Opportuno, quindi, una valutazione scrupolosa delle gare di acquisto di tali farmaci quando esse ne prevedano l’esclusività.
È auspicabile procedere a modalità alternative che consentano la presenza di tutti i prodotti, quali ad esempio la negoziazione con singoli fornitori”.
Nel caso, in seconda istanza, si proceda a gare di acquisto bisogna implementare criteri e sistemi di pesatura che tengano conto delle caratteristiche farmacologiche dei prodotti, dell’efficacia e della sicurezza dei prodotti, della capacità di fornitura a medio-lungo temine, degli eventuali servizi forniti in associazione alle terapie, e non solo del mero criterio del prezzo più basso.
In alcuni casi, in particolare, come ad esempio il trattamento di pazienti con inibitori, è raccomandabile l’adozione di policy di risk sharing e pay for perfomance* con le Aziende fornitrici
È raccomandabile la sperimentazione e adozione di strategie che tengano conto di prezzi per UI inversamente proporzionali ai volumi di fornitura, non solo totale ma anche per singolo paziente.
Il principio che guida questi accordi è di rimborsare il farmaco innovativo in base alla sua efficacia, lasciando nei casi di fallimento terapeutico (failures) il costo della terapia a carico dell’azienda produttrice. Il risk sharing si inserisce nel contesto più ampio del payment by results o for performance cioè un pagamento sulla base dei risultati, volto a promuovere una più alta qualità delle cure e dell’assistenza sanitaria, evitando sprechi”.

Per quanto riguarda invece la

PIANIFICAZIONE E ORGANIZZAZIONE DEI SERVIZI
Ha messo in guardia su un argomento delicato come: “l’accesso alla diagnosi e terapia è fortemente a rischio in alcune aree del territorio nazionale”.
Altri due punti fondamentali per la cura degli emofilici sono: “L’appropriatezza prescrittiva che può essere raggiunta solo nell’ambito di un’appropriatezza organizzativa ed è urgente e improrogabile l’adozione e implementazione delle raccomandazioni sulla programmazione regionale e accreditamento dei Centri di Malattie Emorragiche Congenite”.
Sui rischi per la spesa farmaceutica, di nuovo sui quotidiani del 17 aprile, un comunicato nel quale si ribadiva che pur essendo per gli emofilici italiani le cure migliori, rimane alto il divario dei livelli di assistenza fra le regioni.

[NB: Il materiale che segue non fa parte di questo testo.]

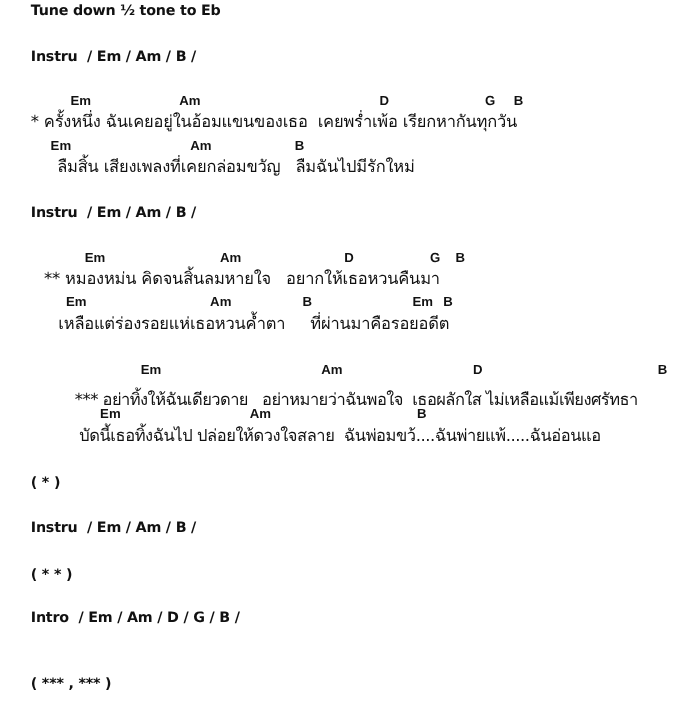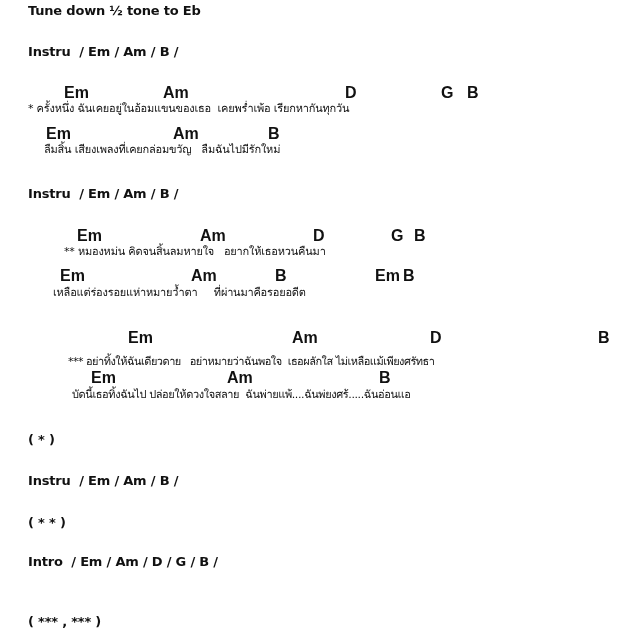--- a/index.html
+++ b/index.html
@@ -29,25 +29,25 @@
     }
     .bold {
       font-family: "DejaVu Sans", sans-serif;
       font-weight: bold;
       font-size: 13px;
       letter-spacing: -0.2px;
     }
     .chord {
       font-family: "Liberation Sans", sans-serif;
       font-weight: bold;
-      font-size: 16px;
+      font-size: 12px;
     }
     .lyric {
       font-family: "DejaVu Sans", sans-serif;
-      font-size: 11px;
+      font-size: 15px;
       letter-spacing: -0.2px;
     }
   </style>
 </head>
 <body>
 
 <div class="sheet">
 
   <div class="ln bold" style="left:28px; top:4px;">Tune down ½ tone to Eb</div>
 
@@ -57,52 +57,52 @@
     <div class="ln chord" style="left:64px; top:85px;">Em</div>
     <div class="ln chord" style="left:163px; top:85px;">Am</div>
     <div class="ln chord" style="left:345px; top:85px;">D</div>
     <div class="ln chord" style="left:441px; top:85px;">G</div>
     <div class="ln chord" style="left:467px; top:85px;">B</div>
     <div class="ln lyric" style="left:28px; top:103px;">* ครั้งหนึ่ง ฉันเคยอยู่ในอ้อมแขนของเธอ  เคยพร่ำเพ้อ เรียกหากันทุกวัน</div>
 
     <div class="ln chord" style="left:46px; top:126px;">Em</div>
     <div class="ln chord" style="left:173px; top:126px;">Am</div>
     <div class="ln chord" style="left:268px; top:126px;">B</div>
-    <div class="ln lyric" style="left:44px; top:144px;">ลืมสิ้น เสียงเพลงที่เคยกล่อมขวัญ   ลืมฉันไปมีรักใหม่</div>
+    <div class="ln lyric" style="left:52px; top:144px;">ลืมสิ้น เสียงเพลงที่เคยกล่อมขวัญ   ลืมฉันไปมีรักใหม่</div>
   </div>
 
   <div class="ln bold" style="left:28px; top:187px;">Instru  / Em / Am / B /</div>
 
   <div>
     <div class="ln chord" style="left:77px; top:228px;">Em</div>
     <div class="ln chord" style="left:200px; top:228px;">Am</div>
     <div class="ln chord" style="left:313px; top:228px;">D</div>
     <div class="ln chord" style="left:391px; top:228px;">G</div>
     <div class="ln chord" style="left:414px; top:228px;">B</div>
-    <div class="ln lyric" style="left:64px; top:246px;">** หมองหม่น คิดจนสิ้นลมหายใจ   อยากให้เธอหวนคืนมา</div>
+    <div class="ln lyric" style="left:40px; top:246px;">** หมองหม่น คิดจนสิ้นลมหายใจ   อยากให้เธอหวนคืนมา</div>
 
     <div class="ln chord" style="left:60px; top:268px;">Em</div>
     <div class="ln chord" style="left:191px; top:268px;">Am</div>
     <div class="ln chord" style="left:275px; top:268px;">B</div>
     <div class="ln chord" style="left:375px; top:268px;">Em</div>
     <div class="ln chord" style="left:403px; top:268px;">B</div>
-    <div class="ln lyric" style="left:53px; top:287px;">เหลือแต่ร่องรอยแห่าหมายว้ำตา     ที่ผ่านมาคือรอยอดีต</div>
+    <div class="ln lyric" style="left:53px; top:287px;">เหลือแต่ร่องรอยแห่เธอหวนค้ำตา     ที่ผ่านมาคือรอยอดีต</div>
   </div>
 
   <div>
     <div class="ln chord" style="left:128px; top:330px;">Em</div>
     <div class="ln chord" style="left:292px; top:330px;">Am</div>
     <div class="ln chord" style="left:430px; top:330px;">D</div>
     <div class="ln chord" style="left:598px; top:330px;">B</div>
     <div class="ln lyric" style="left:68px; top:356px; letter-spacing:-0.5px;">*** อย่าทิ้งให้ฉันเดียวดาย   อย่าหมายว่าฉันพอใจ  เธอผลักใส ไม่เหลือแม้เพียงศรัทธา</div>
 
     <div class="ln chord" style="left:91px; top:370px;">Em</div>
     <div class="ln chord" style="left:227px; top:370px;">Am</div>
     <div class="ln chord" style="left:379px; top:370px;">B</div>
-    <div class="ln lyric" style="left:72px; top:389px; letter-spacing:-0.4px;">บัดนี้เธอทิ้งฉันไป ปล่อยให้ดวงใจสลาย  ฉันพ่ายแพ้....ฉันพ่ยงศร้.....ฉันอ่อนแอ</div>
+    <div class="ln lyric" style="left:72px; top:389px; letter-spacing:-0.4px;">บัดนี้เธอทิ้งฉันไป ปล่อยให้ดวงใจสลาย  ฉันพ่อมขว้....ฉันพ่ายแพ้.....ฉันอ่อนแอ</div>
   </div>
 
   <div class="ln bold" style="left:28px; top:433px;">( * )</div>
 
   <div class="ln bold" style="left:28px; top:474px;">Instru  / Em / Am / B /</div>
 
   <div class="ln bold" style="left:28px; top:516px;">( * * )</div>
 
   <div class="ln bold" style="left:28px; top:555px;">Intro  / Em / Am / D / G / B /</div>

Quali possono poi essere le aspettative sul

SISTEMA ITALIANO PLASMA E PLASMADERIVATI?
“Apertura effettiva e non procrastinata del mercato al fine di garantire un aumento dell’offerta di prodotti in termini quantitativi e qualitativi (“portafoglio” di prodotti)
Promozione degli investimenti in Ricerca e sviluppo ai fini del miglioramento della sicurezza (prioni, parvovirus, epatite A, etc) e qualità dei prodotto
Sviluppo di progetti finalizzati all’offerta di farmaci orfani (FII,FV, etc)
Fornitura di prodotti eccedenti il fabbisogno nazionale nell’ambito di progetti di cooperazione internazionale”.

In conclusione del suo intervento ha affermato che: “Soprattutto in un periodo di crisi economica, è auspicabile la condivisione e la partecipazione alle scelte di programmazione sanitaria di tutti gli attori del sistema; la promozione e adozione di politiche di razionalizzazione della spesa a discapito di quelle di razionamento.
Nella scelta del prodotto si deve preservare la superiorità del criterio clinico (comprensiva anche della aderenza del paziente ai trattamenti) rispetto a quello economico.
È necessario promuovere la raccolta di dati e la ricerca nelle aree del trattamento ove permangono incertezze nonché sull’organizzazione dei servizi e fornitura di farmaci; promuovere fra i clinici una cultura del confronto circa le scelte terapeutiche adottate e sviluppare attività di benchmarking; promuovere investimenti industriali in qualità e sicurezza;investire nella programmazione e mantenimento delle competenze; adottare strumenti per garantire l’accesso ad un’informazione tempestiva e adeguata sul tema della sicurezza.
È auspicabile l’adozione di un codice deontologico da parte delle aziende di settore al fine di promuovere azioni di ricaduta sociale e prevenire comportamenti marketing oriented lesivi degli interessi dei pazienti nonchè della comunità; investire in qualità e sicurezza; incentivare la sperimentazione e l’accesso ai nuovi farmaci e regimi terapeutici”.